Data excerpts
↓

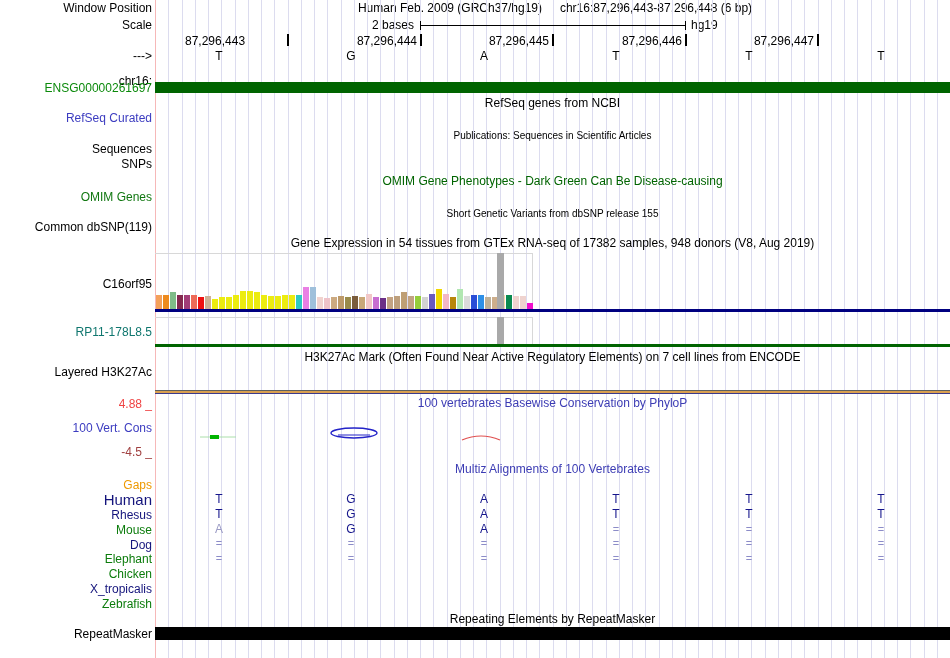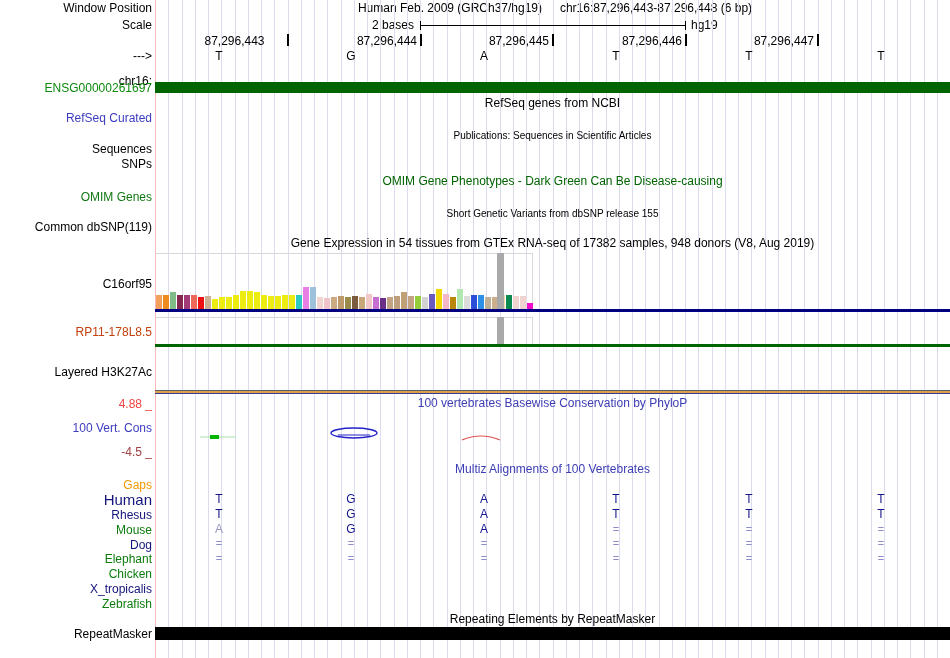--- a/index.html
+++ b/index.html
@@ -83,7 +83,7 @@
     <div style="position: absolute; left: 420px; top: 25px; width: 265px; height: 1px; background: rgb(0, 0, 0);"></div>
     <div style="position: absolute; left: 420px; top: 21px; width: 1px; height: 9px; background: rgb(0, 0, 0);"></div>
     <div style="position: absolute; left: 685px; top: 21px; width: 1px; height: 9px; background: rgb(0, 0, 0);"></div>
-    <div style="position: absolute; left: 185px; top: 35px; width: 99px; text-align: center; font-size: 12px; line-height: 13px; white-space: nowrap;">87,296,443</div>
+    <div style="position: absolute; left: 185px; top: 35px; width: 99px; text-align: left; font-size: 12px; line-height: 13px; white-space: nowrap;">87,296,443</div>
     <div style="position: absolute; left: 287px; top: 34px; width: 2px; height: 12px; background: rgb(0, 0, 0);"></div>
     <div style="position: absolute; left: 318px; top: 35px; width: 99px; text-align: right; font-size: 12px; line-height: 13px; white-space: nowrap;">87,296,444</div>
     <div style="position: absolute; left: 420px; top: 34px; width: 2px; height: 12px; background: rgb(0, 0, 0);"></div>

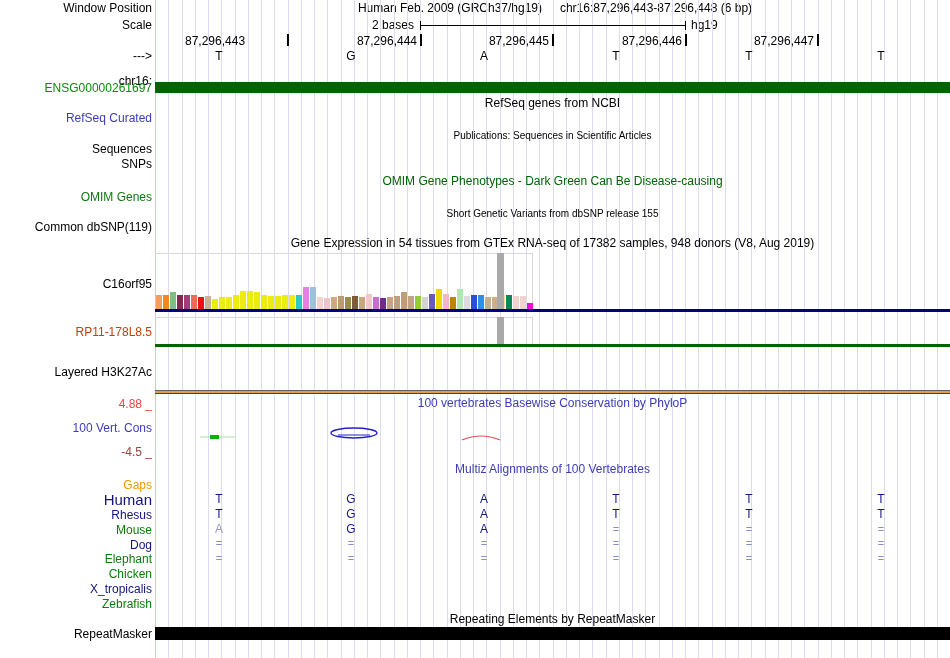--- a/index.html
+++ b/index.html
@@ -110,7 +110,7 @@
     <div style="position: absolute; left: 0px; top: 190px; width: 152px; text-align: right; font-size: 12px; line-height: 14px; white-space: nowrap; color: rgb(17, 119, 17);">OMIM Genes</div>
     <div style="position: absolute; left: 0px; top: 220px; width: 152px; text-align: right; font-size: 12px; line-height: 14px; white-space: nowrap; color: rgb(0, 0, 0);">Common dbSNP(119)</div>
     <div style="position: absolute; left: 0px; top: 277px; width: 152px; text-align: right; font-size: 12px; line-height: 14px; white-space: nowrap; color: rgb(0, 0, 0);">C16orf95</div>
-    <div style="position: absolute; left: 0px; top: 325px; width: 152px; text-align: right; font-size: 12px; line-height: 14px; white-space: nowrap; color: #c2410c;">RP11-178L8.5</div>
+    <div style="position: absolute; left: 0px; top: 325px; width: 152px; text-align: right; font-size: 12px; line-height: 14px; white-space: nowrap; color: #0f766e;">RP11-178L8.5</div>
     <div style="position: absolute; left: 0px; top: 365px; width: 152px; text-align: right; font-size: 12px; line-height: 14px; white-space: nowrap; color: rgb(0, 0, 0);">Layered H3K27Ac</div>
     <div style="position: absolute; left: 0px; top: 397px; width: 152px; text-align: right; font-size: 12px; line-height: 14px; white-space: nowrap; color: #ef4444;">4.88 _</div>
     <div style="position: absolute; left: 0px; top: 421px; width: 152px; text-align: right; font-size: 12px; line-height: 14px; white-space: nowrap; color: rgb(60, 60, 192);">100 Vert. Cons</div>

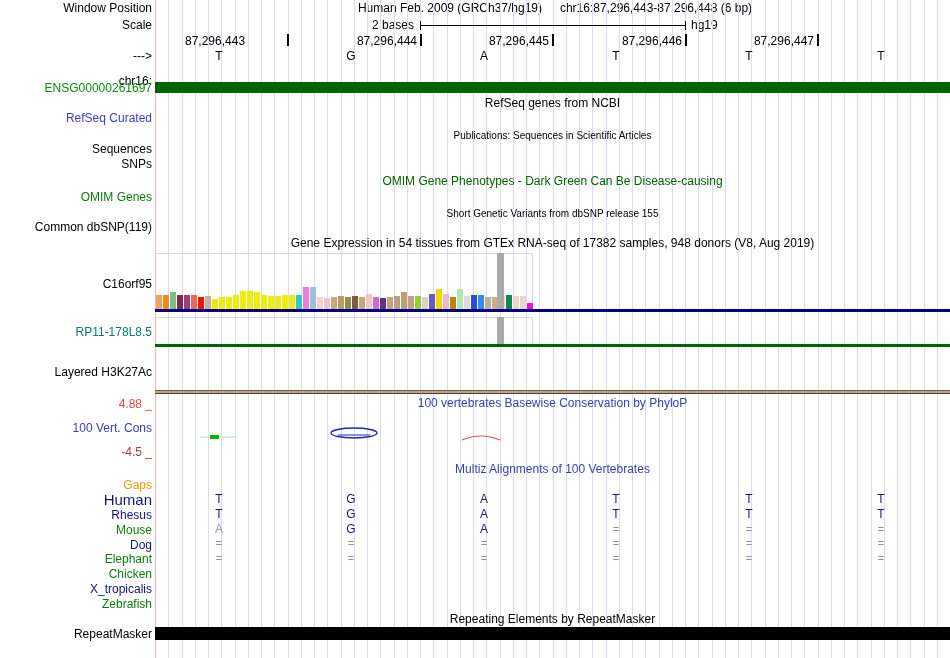--- a/index.html
+++ b/index.html
@@ -130,6 +130,7 @@
     <div style="position: absolute; left: 155px; top: 175px; width: 795px; text-align: center; font-size: 12px; line-height: 13px; white-space: nowrap; color: rgb(0, 100, 0);">OMIM Gene Phenotypes - Dark Green Can Be Disease-causing</div>
     <div style="position: absolute; left: 155px; top: 207px; width: 795px; text-align: center; font-size: 10px; line-height: 13px; white-space: nowrap; color: rgb(0, 0, 0);">Short Genetic Variants from dbSNP release 155</div>
     <div style="position: absolute; left: 155px; top: 237px; width: 795px; text-align: center; font-size: 12px; line-height: 13px; white-space: nowrap; color: rgb(0, 0, 0);">Gene Expression in 54 tissues from GTEx RNA-seq of 17382 samples, 948 donors (V8, Aug 2019)</div>
+    <div style="position: absolute; left: 155px; top: 351px; width: 795px; text-align: center; font-size: 12px; line-height: 13px; white-space: nowrap; color: rgb(0, 0, 0);">H3K27Ac Mark (Often Found Near Active Regulatory Elements) on 7 cell lines from ENCODE</div>
     <div style="position: absolute; left: 155px; top: 397px; width: 795px; text-align: center; font-size: 12px; line-height: 13px; white-space: nowrap; color: rgb(60, 60, 180);">100 vertebrates Basewise Conservation by PhyloP</div>
     <div style="position: absolute; left: 155px; top: 463px; width: 795px; text-align: center; font-size: 12px; line-height: 13px; white-space: nowrap; color: rgb(60, 60, 180);">Multiz Alignments of 100 Vertebrates</div>
     <div style="position: absolute; left: 155px; top: 613px; width: 795px; text-align: center; font-size: 12px; line-height: 13px; white-space: nowrap; color: rgb(0, 0, 0);">Repeating Elements by RepeatMasker</div>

↑

→ Task goal: What lines in the records above include the string "Elements"? Copy each one.

→ The answer:
+    <div style="position: absolute; left: 155px; top: 351px; width: 795px; text-align: center; font-size: 12px; line-height: 13px; white-space: nowrap; color: rgb(0, 0, 0);">H3K27Ac Mark (Often Found Near Active Regulatory Elements) on 7 cell lines from ENCODE</div>
     <div style="position: absolute; left: 155px; top: 613px; width: 795px; text-align: center; font-size: 12px; line-height: 13px; white-space: nowrap; color: rgb(0, 0, 0);">Repeating Elements by RepeatMasker</div>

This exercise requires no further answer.